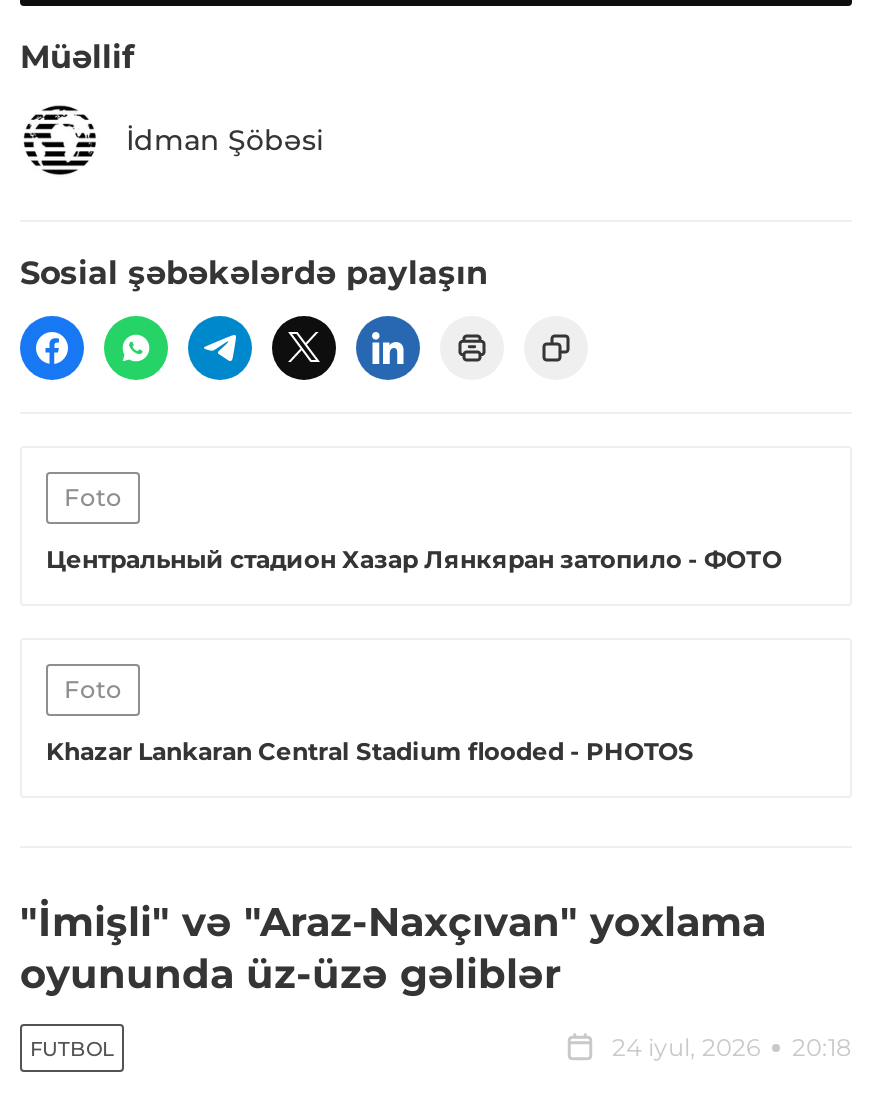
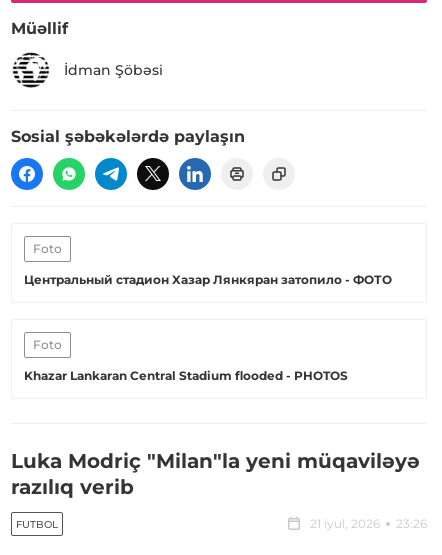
[20,899,766,999] "İmişli" və "Araz-Naxçıvan" yoxlama | oyununda üz-üzə gəliblər -> [11,449,420,499] Luka Modriç "Milan"la yeni müqaviləyə | razılıq verib
[612,1033,852,1063] 24 iyul, 2026 | 20:18 -> [310,516,427,531] 21 iyul, 2026 | 23:26

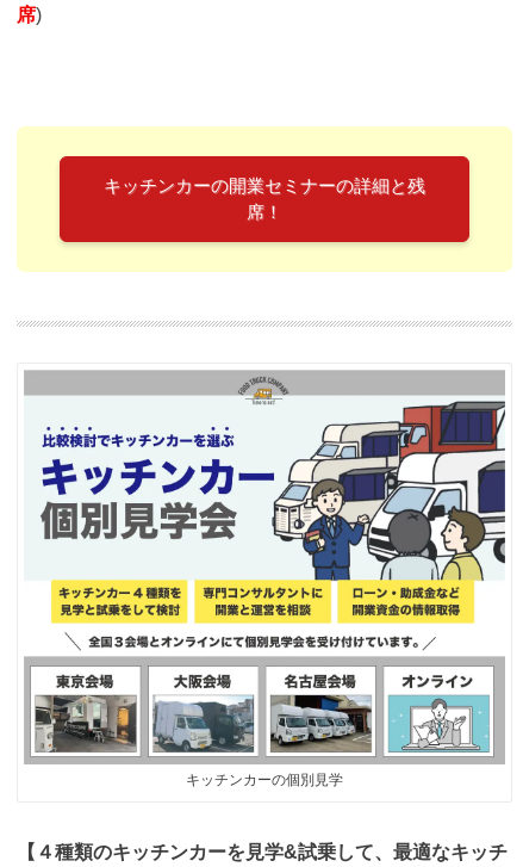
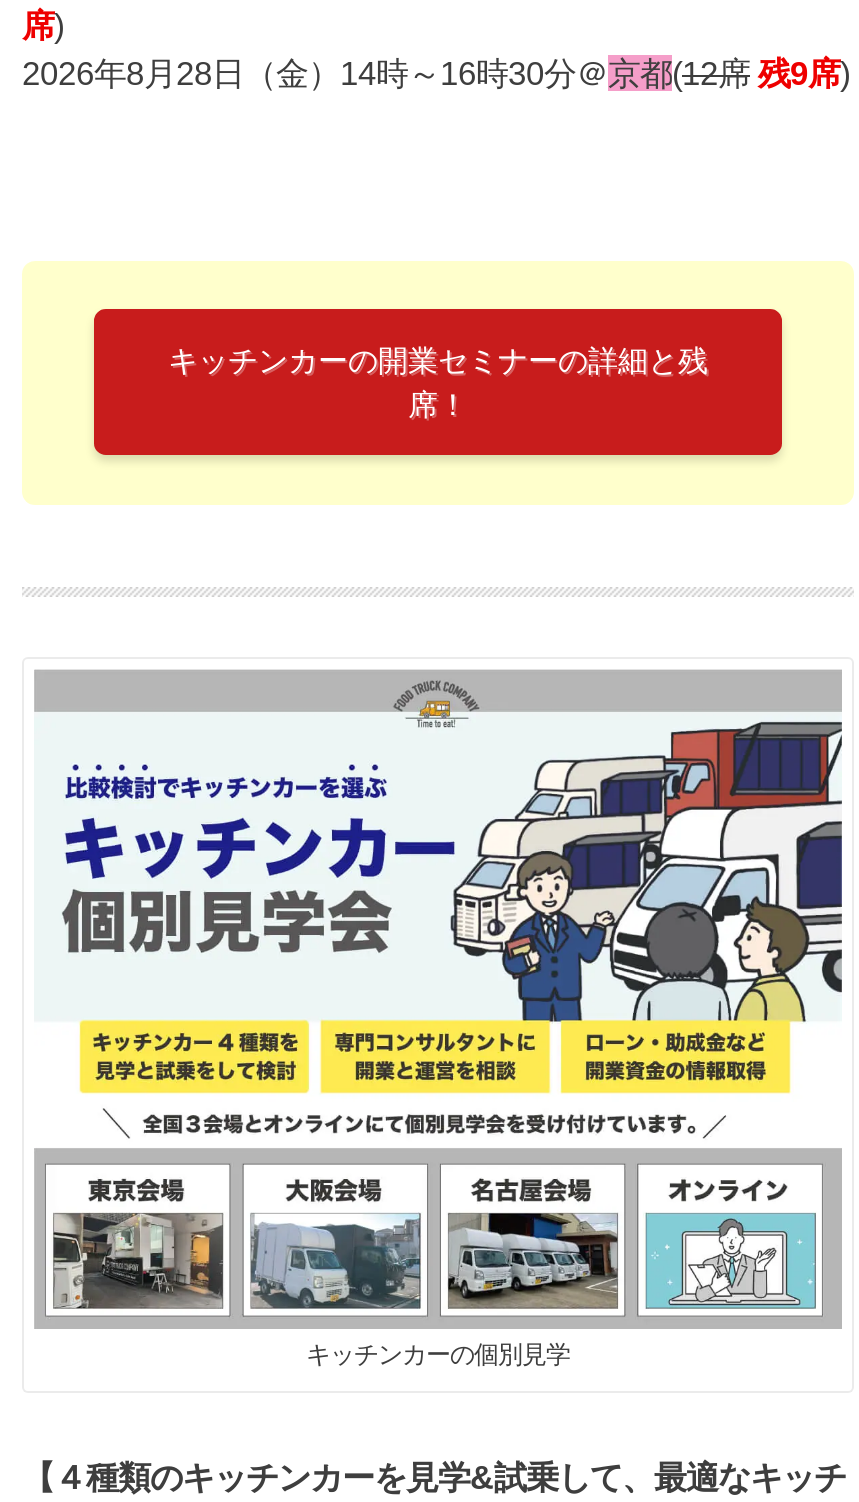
none -> [22,55,850,91] 2026年8月28日（金）14時～16時30分＠京都(12席 残9席)

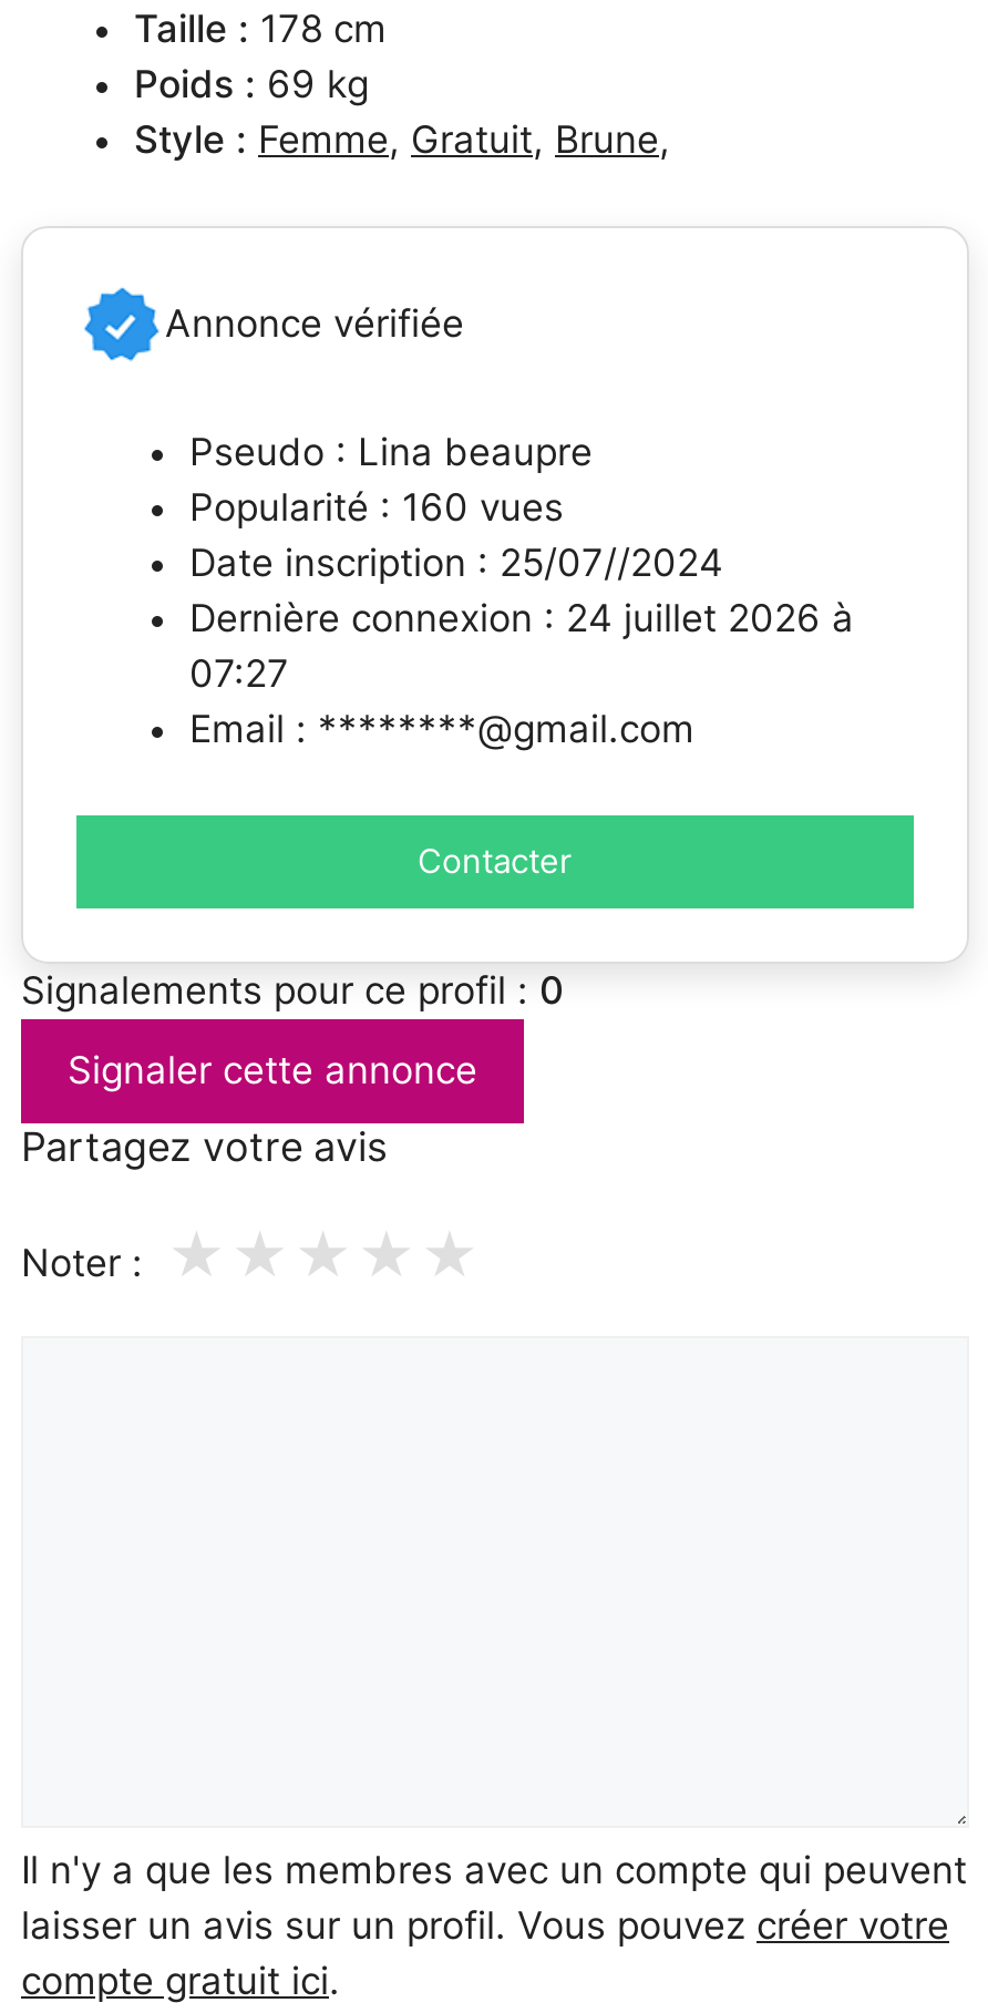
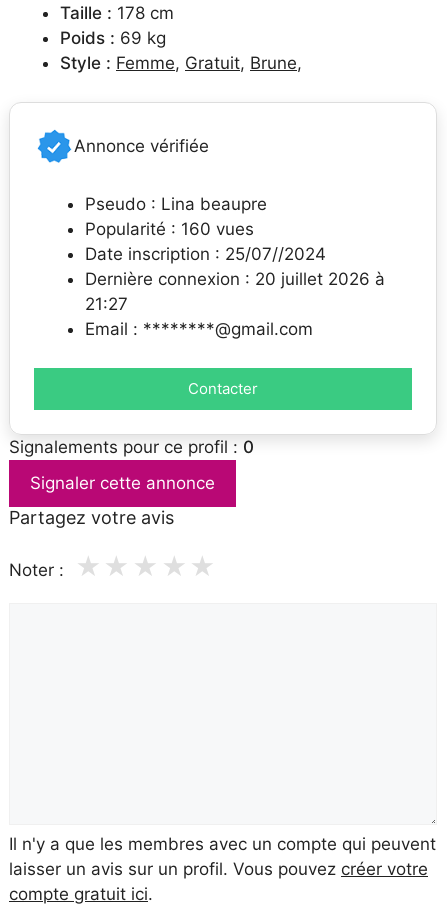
[189,596,854,641] Dernière connexion : 24 juillet 2026 à -> [85,269,385,289] Dernière connexion : 20 juillet 2026 à
[189,652,289,696] 07:27 -> [85,294,128,314] 21:27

______

§ **WHAT YOU NEED TO DO**
Exactly the lines from the one containing "none -> [22,55,850,91]" to the end of the records above, both end lines included, are to be printed, and no pictures with them.

§ **RESULT BELOW**
none -> [22,55,850,91] 2026年8月28日（金）14時～16時30分＠京都(12席 残9席)

[189,596,854,641] Dernière connexion : 24 juillet 2026 à -> [85,269,385,289] Dernière connexion : 20 juillet 2026 à
[189,652,289,696] 07:27 -> [85,294,128,314] 21:27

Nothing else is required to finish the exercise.